▸ **Working data**:
━━━━━━━━

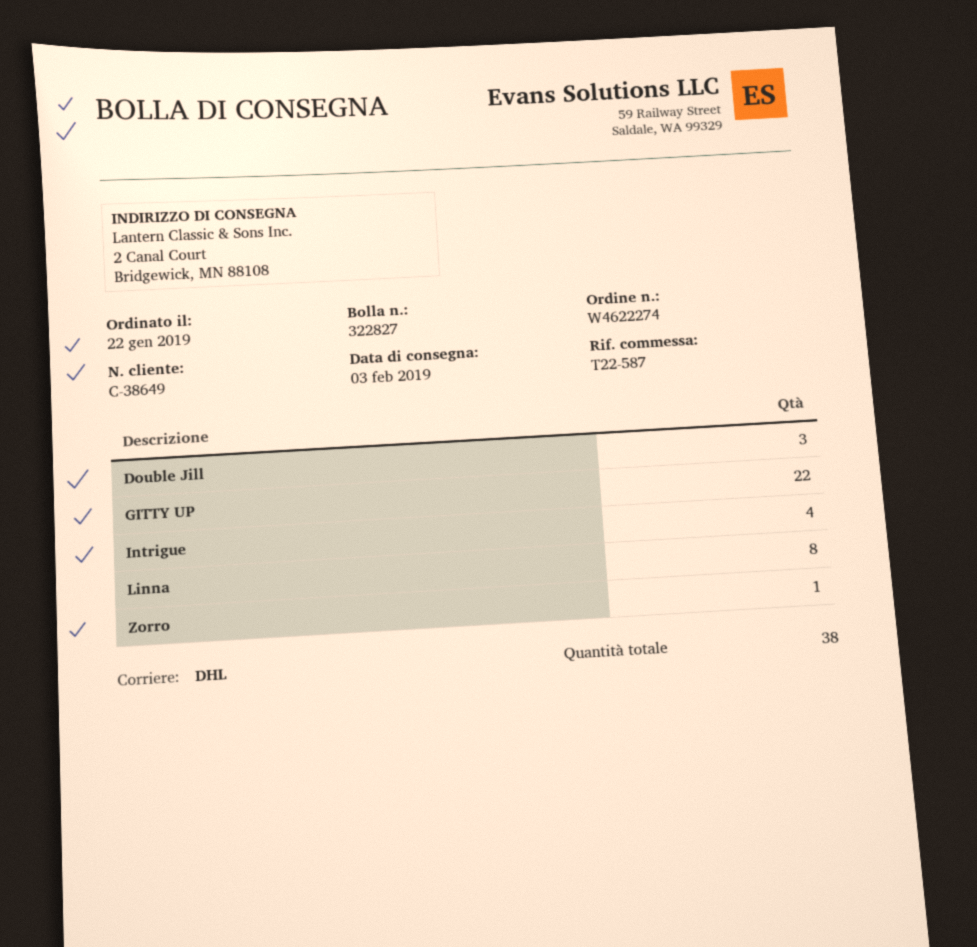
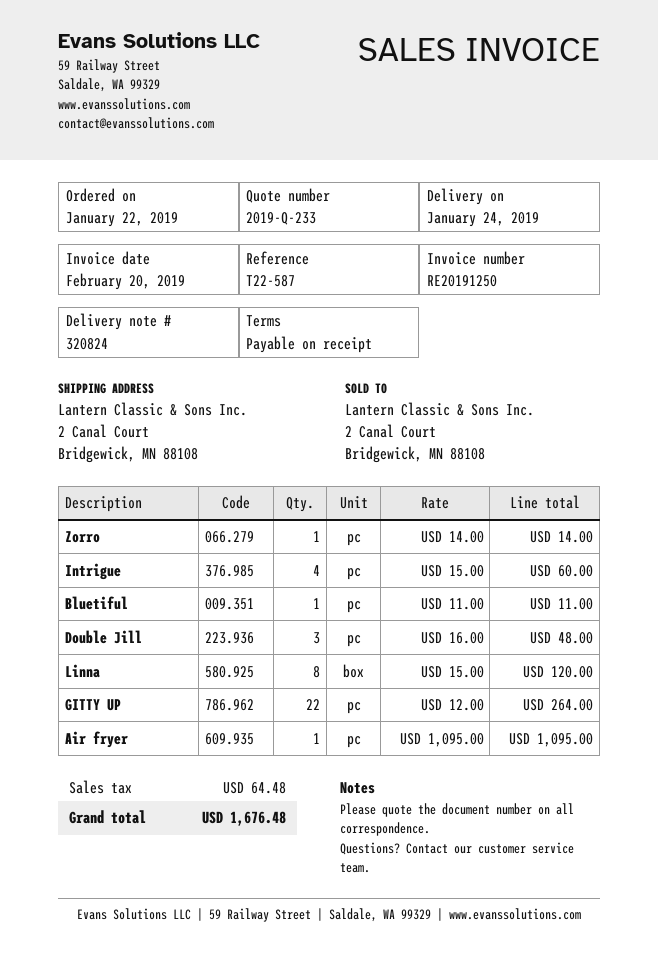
delivery note number: 322827 -> 320824
delivery date: 2019-02-03 -> 2019-01-24
Bluetiful: none -> 1
Air fryer: none -> 1

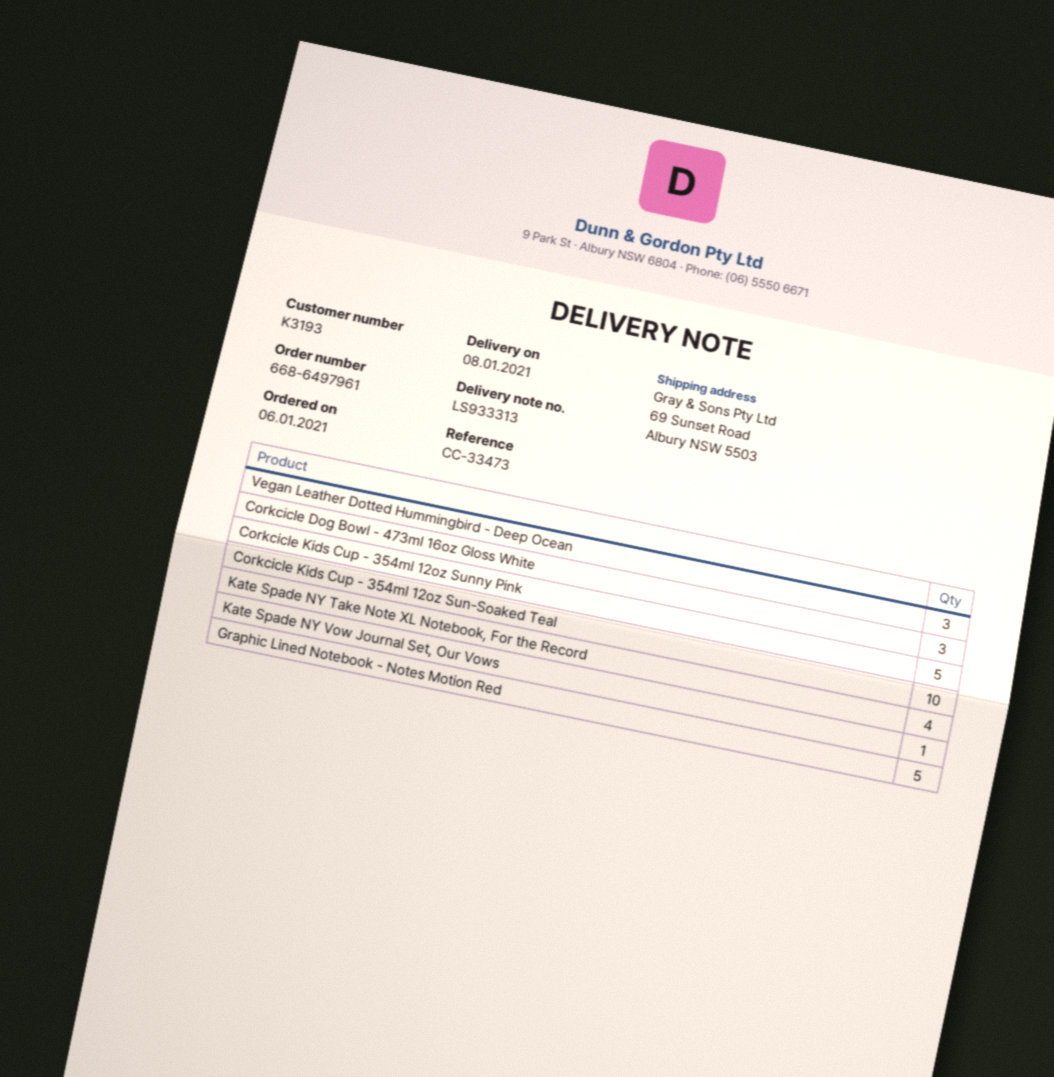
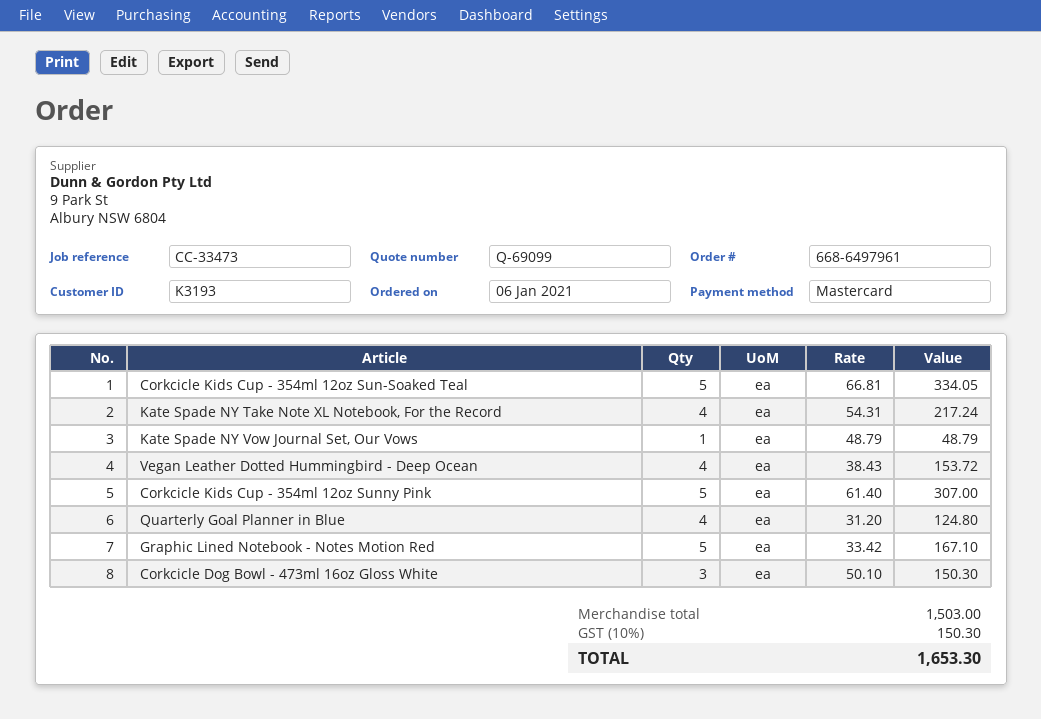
Vegan Leather Dotted Hummingbird - Deep Ocean: 3 -> 4
Corkcicle Kids Cup - 354ml 12oz Sun-Soaked Teal: 10 -> 5
Quarterly Goal Planner in Blue: none -> 4

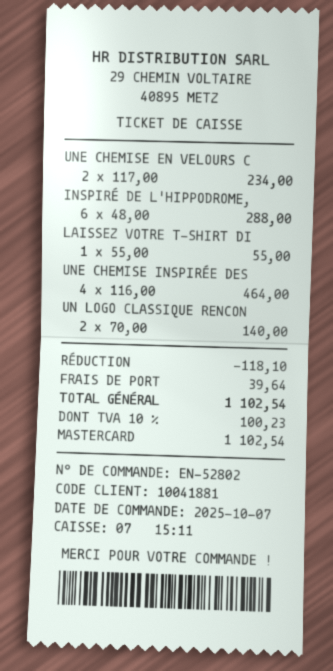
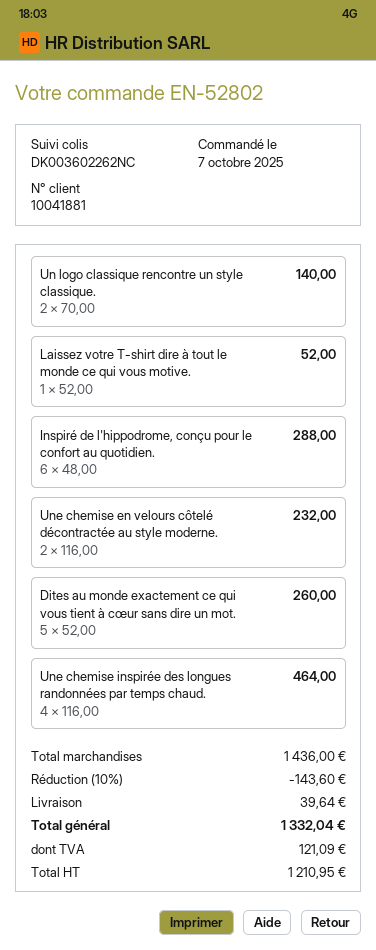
UNE CHEMISE EN VELOURS C: 2 x 117.00 = 234.00 -> 2 x 116.00 = 232.00
LAISSEZ VOTRE T-SHIRT DI: 1 x 55.00 = 55.00 -> 1 x 52.00 = 52.00
Dites au monde exactement ce qui vous tient à cœur sans dire un mot.: none -> 5 x 52.00 = 260.00
discount: 118.10 -> 143.60
tax: 100.23 -> 121.09
total: 1102.54 -> 1332.04

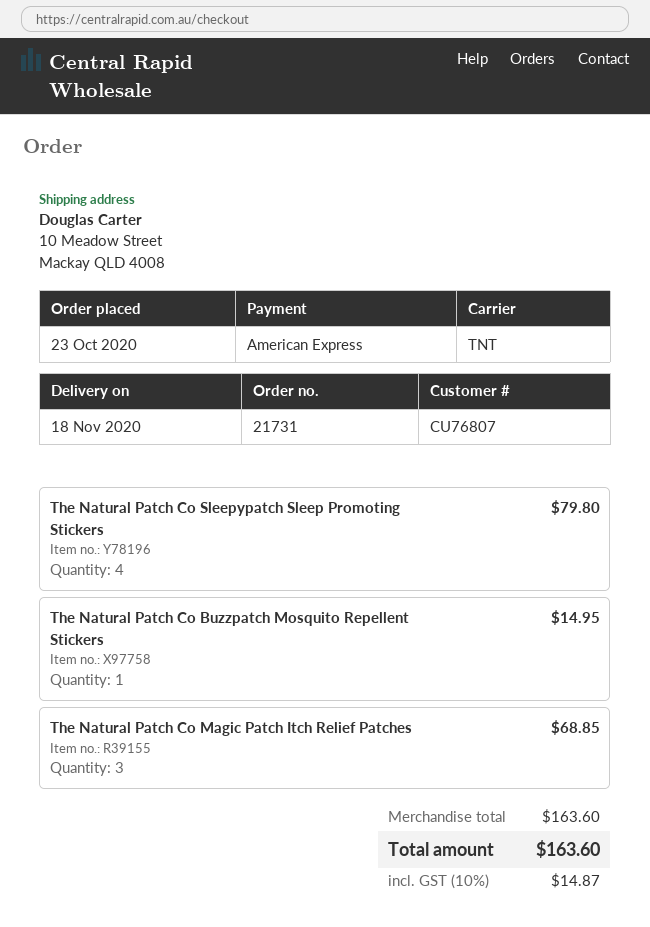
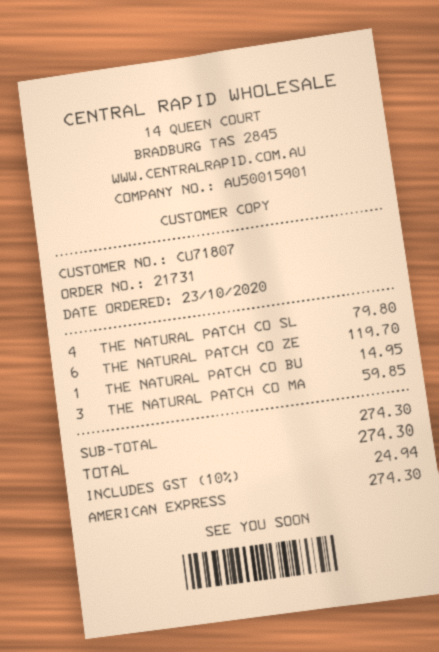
customer number: CU76807 -> CU71807
The Natural Patch Co Magic Patch Itch Relief Patches: 3 for 68.85 -> 3 for 59.85
THE NATURAL PATCH CO ZE: none -> 6 for 119.70
subtotal: 163.60 -> 274.30
tax: 10% = 14.87 -> 10% = 24.94
total: 163.60 -> 274.30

━━━━━━━━

▸ **About this exercise**:
From the lines above, copy those that contain the word "number".

▸ **Response to this exercise**:
delivery note number: 322827 -> 320824
customer number: CU76807 -> CU71807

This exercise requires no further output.